Army & Navy transitions – You can be forgiven if this got past you, but Army and Navy are both going to look radically different on offense this year. Thanks to the NCAA rules that have eliminated cut blocks outside of the tackle box, the classic triple option playbooks have largely stalled out. Navy fired legendary head coach Ken Niumatalolo, and his direct descendant of the Paul Johnson flexbone is gone; in his stead is former Kennesaw State coordinator Brian Chesnut, who will run a different option scheme that will keep about a third of the typical Navy looks. And Army hired Drew Thatcher from Division II Nebraska-Kearney to install his shotgun scheme: think Willie Fritz’s funky Tulane offenses. Both teams also have multiple options at quarterback and will have fascinating position battles play out. Whoever wins college football’s best rivalry game in December might be decided by who made the more savvy coordinator hire the previous January.
James Madison quarterback battle – This is one of the only quarterback battles around the country that might legitimately shape a conference championship race – one that the James Madison Dukes aren’t even eligible to win this season anyway.

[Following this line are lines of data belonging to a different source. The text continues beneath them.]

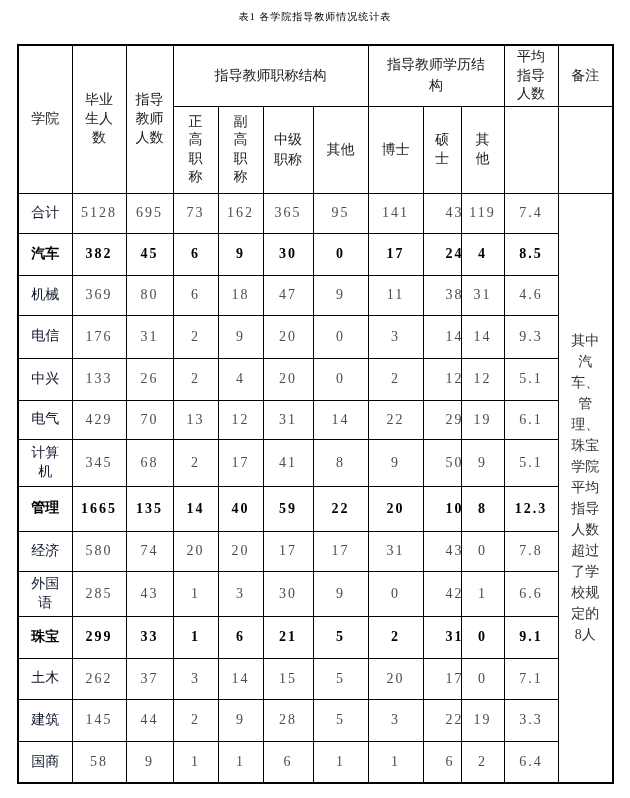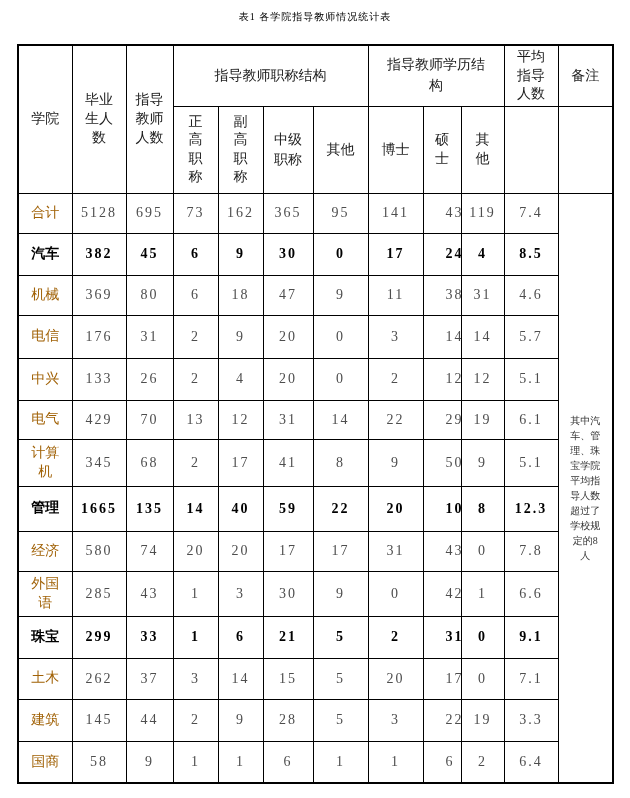--- a/index.html
+++ b/index.html
@@ -36,7 +36,7 @@
     line-height:1.3; vertical-align:middle;
   }
   .cell-label {
-    font-size:14px; color:#a16207; padding:0 12px; line-height:1.3;
+    font-size:14px; color:#0f172a; padding:0 12px; line-height:1.3;
   }
   .cell-num {
     font-size:14px; color:#4d4d4d; letter-spacing:2px; line-height:1.25;

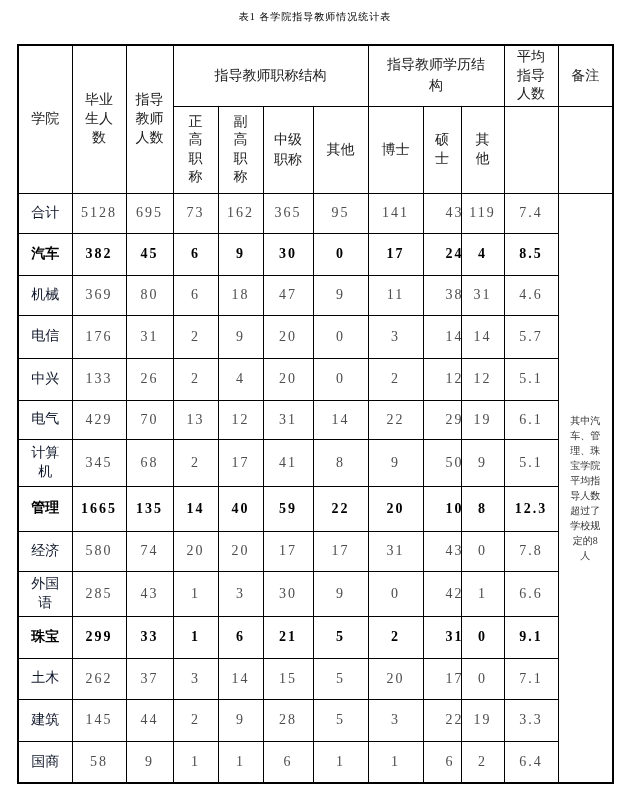--- a/index.html
+++ b/index.html
@@ -151,7 +151,7 @@
         <td class="cell-num c6">3</td>
         <td class="cell-num c7">14</td>
         <td class="cell-num c8">14</td>
-        <td class="cell-num c9">5.7</td>
+        <td class="cell-num c9">9.3</td>
       </tr>
       <tr>
         <td class="cell-label">中兴</td>

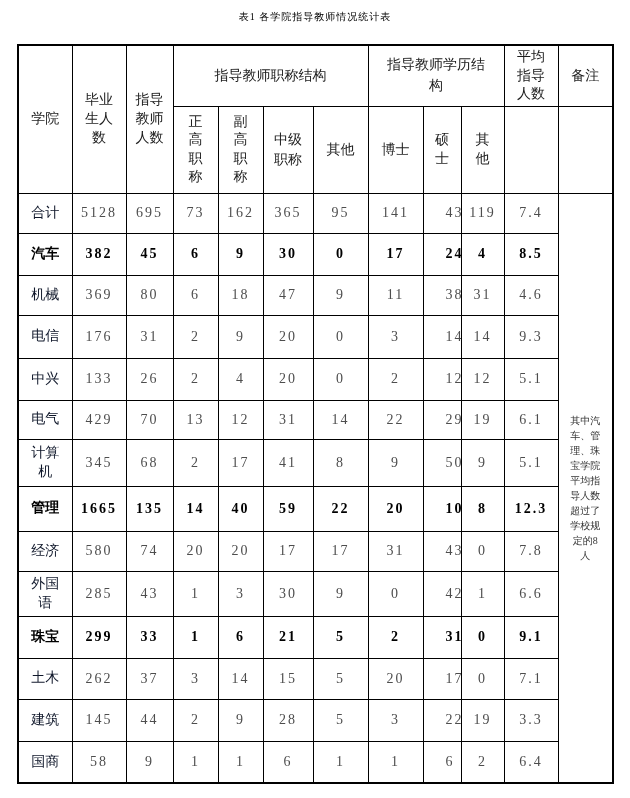--- a/index.html
+++ b/index.html
@@ -45,7 +45,7 @@
   .c7 { padding:0 22px; }      
   .bold-row td { font-weight:bold; color:#000000;margin-top:32px; }
   .remark-cell {
-    font-size:10px; color:#333333; padding:0 11px; line-height:1.5;
+    font-size:14px; color:#333333; padding:0 11px; line-height:1.5;
     text-align:center; word-break:break-all; letter-spacing:0;
   }
   

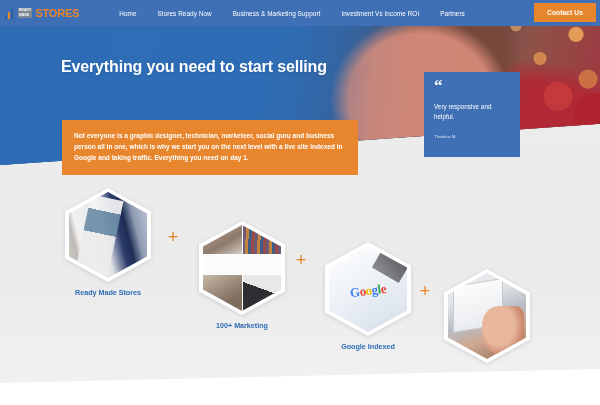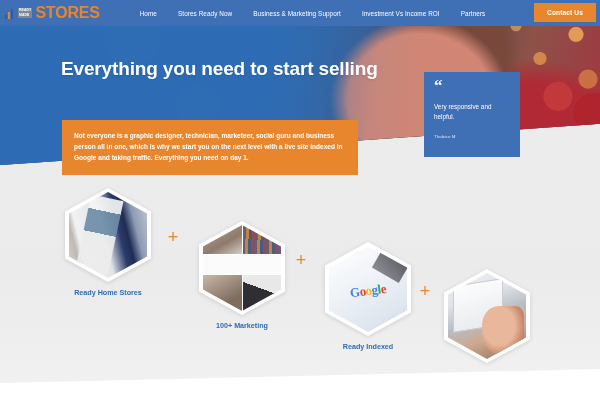--- a/index.html
+++ b/index.html
@@ -75,7 +75,7 @@
     background:#7e8894; padding:.6px 1px; margin-bottom:.5px;
   }
   .logo-stores{
-    font-size:16px; font-weight:700; color:#e8862e; letter-spacing:-.2px; margin-left:1px;
+    font-size:11px; font-weight:700; color:#e8862e; letter-spacing:-.2px; margin-left:1px;
   }
   .nav-links { display:flex; align-items:center; margin-left:40px; gap:21px; }
   .nav-links a {

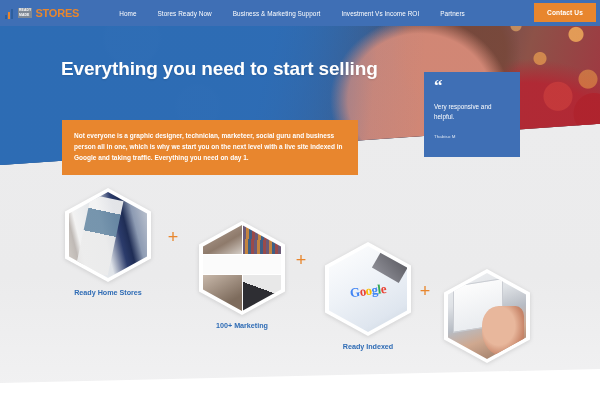--- a/index.html
+++ b/index.html
@@ -91,7 +91,7 @@
   
   .hero-heading {
     position:absolute; left:61px; top:57px; z-index:30;
-    font-size:19px; font-weight:700; color:#ffffff; line-height:1.28; letter-spacing:-.15px;
+    font-size:16px; font-weight:700; color:#ffffff; line-height:1.28; letter-spacing:-.15px;
     text-shadow:0 1px 2px rgba(0,0,0,.12);
   }
   .orange-box {

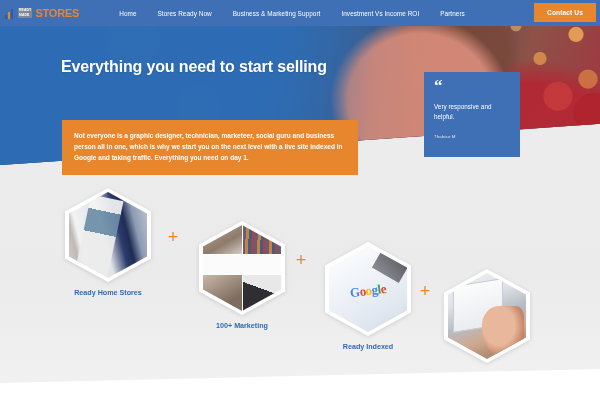--- a/index.html
+++ b/index.html
@@ -261,7 +261,7 @@
             <div class="fill-phone"></div>
           </div>
       </div>
-      <div class="feature-label">Ready Home Stores</div>
+      <div class="feature-label">Ready Made Stores</div>
     </div>
 
     <div class="plus" style="left:165px; top:52px;">+</div>

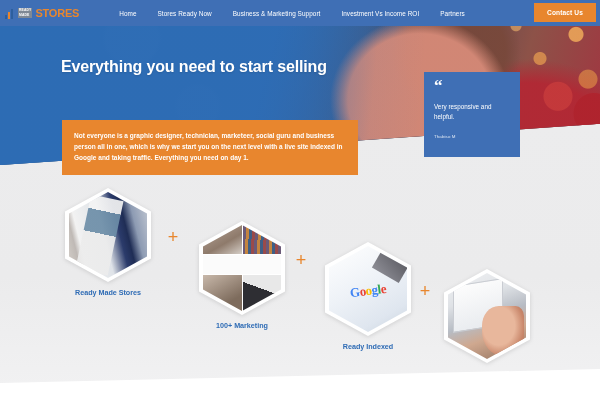--- a/index.html
+++ b/index.html
@@ -295,7 +295,7 @@
           </div>
         </div>
       </div>
-      <div class="feature-label">Ready Indexed</div>
+      <div class="feature-label">Google Indexed</div>
     </div>
 
     <div class="plus" style="left:417px; top:106px;">+</div>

But the returning production on all levels of defense & the offensive line is so overwhelmingly good (and those positions were excellent last year), that it’s hard not to see Curt Cignetti’s outfit as a Sun Belt conference challenger. But much of that will ride on if the veteran head man can work his usual quarterback whisperer magic with the eventual winner of the Jordan McCloud/Alonza Barnett III battle. McCloud is the experienced option, with unmet potential at Arizona and South Florida on his resume; Barnett is the dynamic raw talent that was forcing his way up the depth chart last fall as a true freshman. Whoever wins this job will have a host of proven playmakers around him, and the possibility to guide the Dukes to the top of the Sun Belt standings, which would send shockwaves through the college football world when a top team is ineligible for any postseason contests.